DOJ links $500M in fraudulent payments to compounding creams
A week after authorities raided compounding pharmacies in four states, federal investigators now believe compounding creams are the source of half a billion dollars in healthcare fraud, according to the Wall Street Journal.
Department of Justice investigators involved in the fraud probe told the newspaper that Tricare may be the biggest victim of fraud, because the specialty creams were often pitched to veterans and seniors as a safe way to alleviate pain. Last year, Tricare officials said pain and scar creams were linked to more the $300 million in monthly spending on prescription medications, an 800 percent spike from the previous year.
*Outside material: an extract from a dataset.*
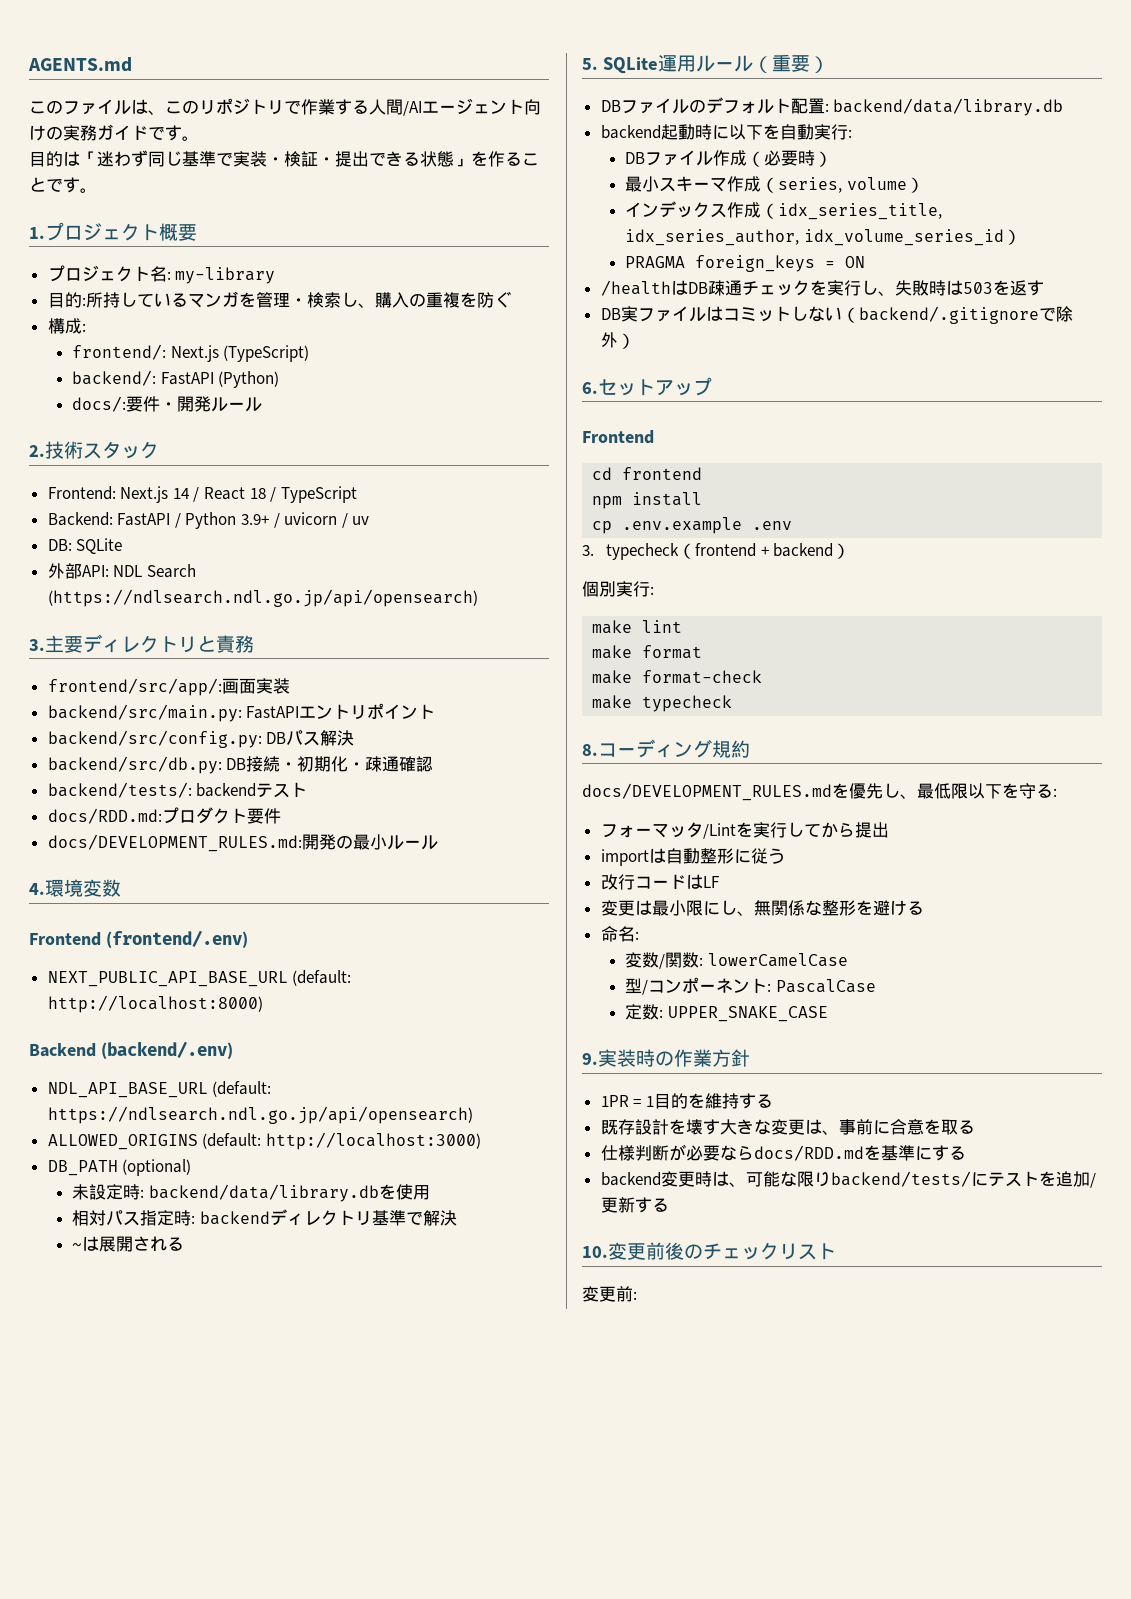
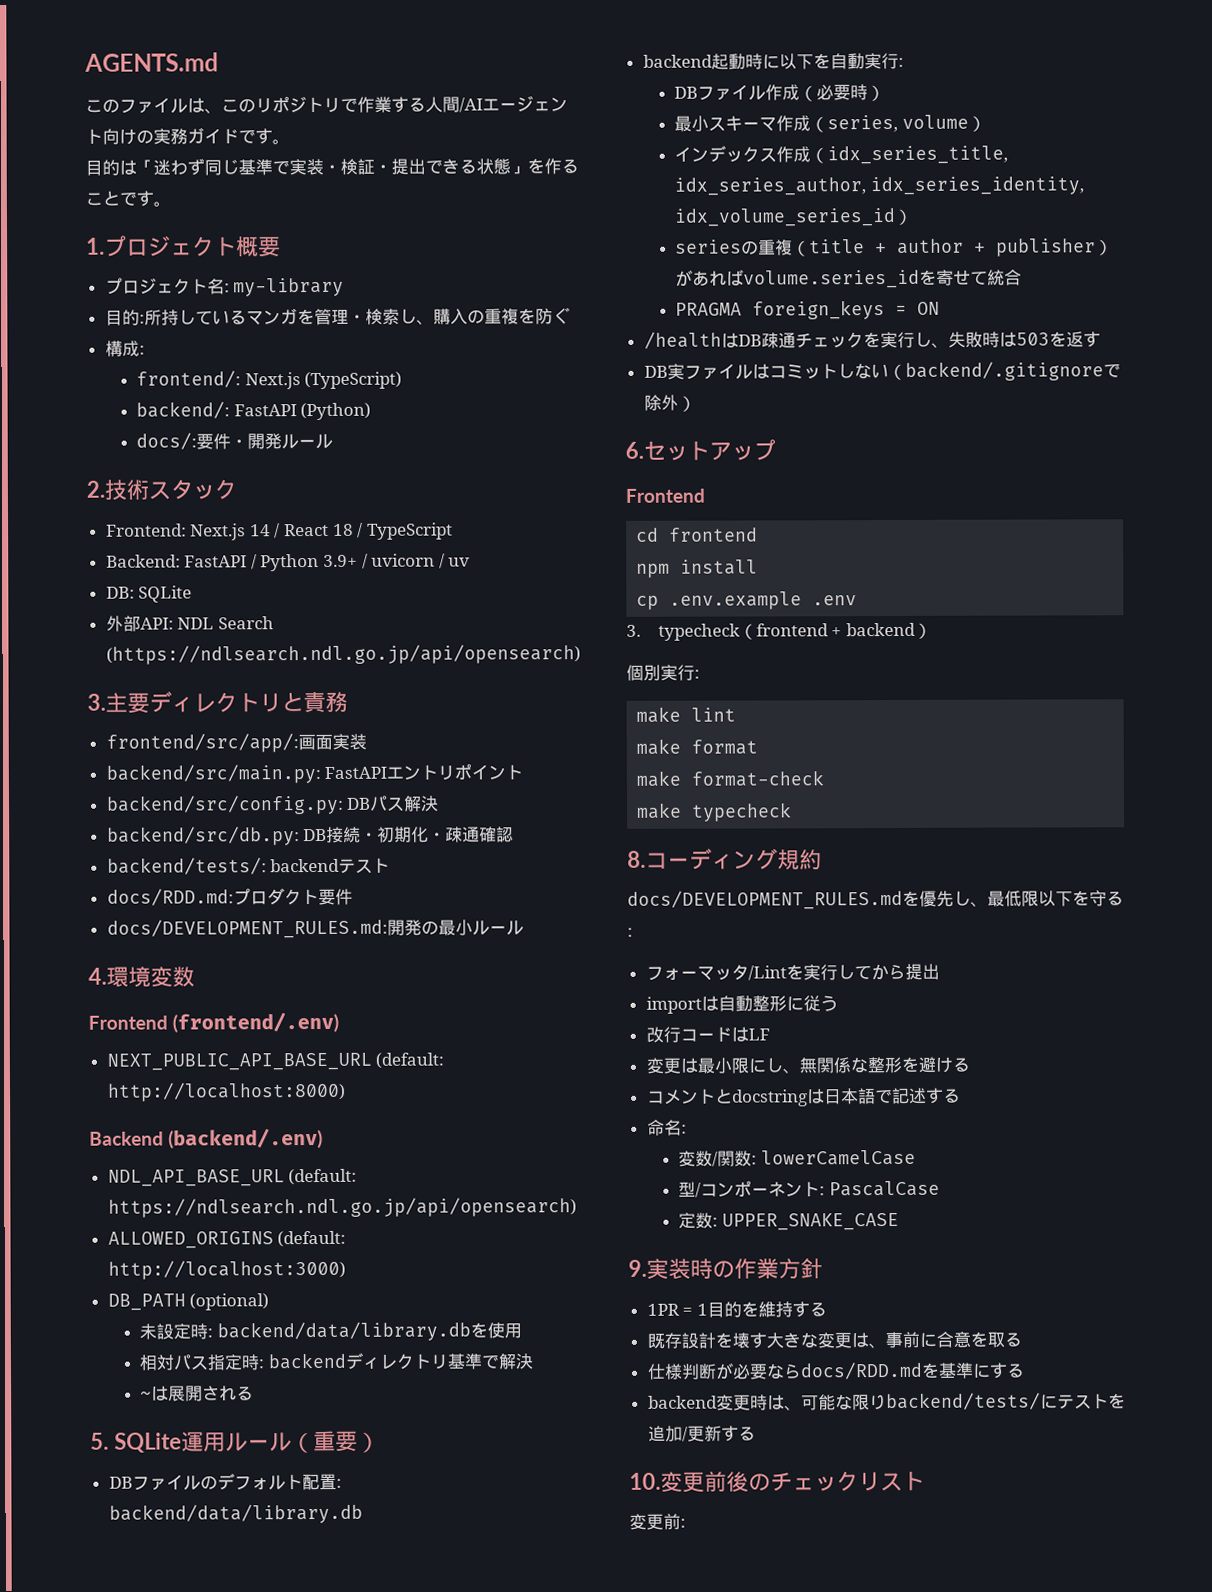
- インデックス作成（idx_series_title, idx_series_author, idx_volume_series_id）
+ インデックス作成（idx_series_title, idx_series_author, idx_series_identity, idx_volume_series_id）
+ seriesの重複（title + author + publisher）があればvolume.series_idを寄せて統合
+ コメントとdocstringは日本語で記述する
Investigators believe the creams offer no medicinal value even though some companies charge more than $10,000 for a single prescription. Those familiar with the investigation told the WSJ that some pharmacies may have overbilled Tricare by ordering more prescriptions than necessary and automatically refilling prescriptions for patients. Other insurers, such as UnitedHealth Group and Blue Cross Blue Shield, have taken steps to stop paying for compounding drugs after they saw a sharp spike in spending during the first quarter of 2012.
One particular company, World Health Industries Inc. (WHI), which also does business as Aspire Rx, has close ties to former NFL Hall of Fame quarterback Brett Favre, according to the WSJ. Favre served as the company's pitchman for a cream called Rx Pro that he claimed "was a safe way to treat some of your ailments." Investigators are also looking into a business called 3B Medical Group LLC, which Favre created with his agent, and Bryon Barrett. Authorities believe 3B served to market the creams produced by WHI and Opus Rx LLC, companies created by Barrett and his brother Chad Barrett. Both Opus Rx and Aspire Rx were part of last week's raids.
At the beginning of the month, Opus Rx and several other companies under investigation filed for bankruptcy protection, according to the WSJ. In last week's raid, investigators seized $15 million in assets from the compounding companies.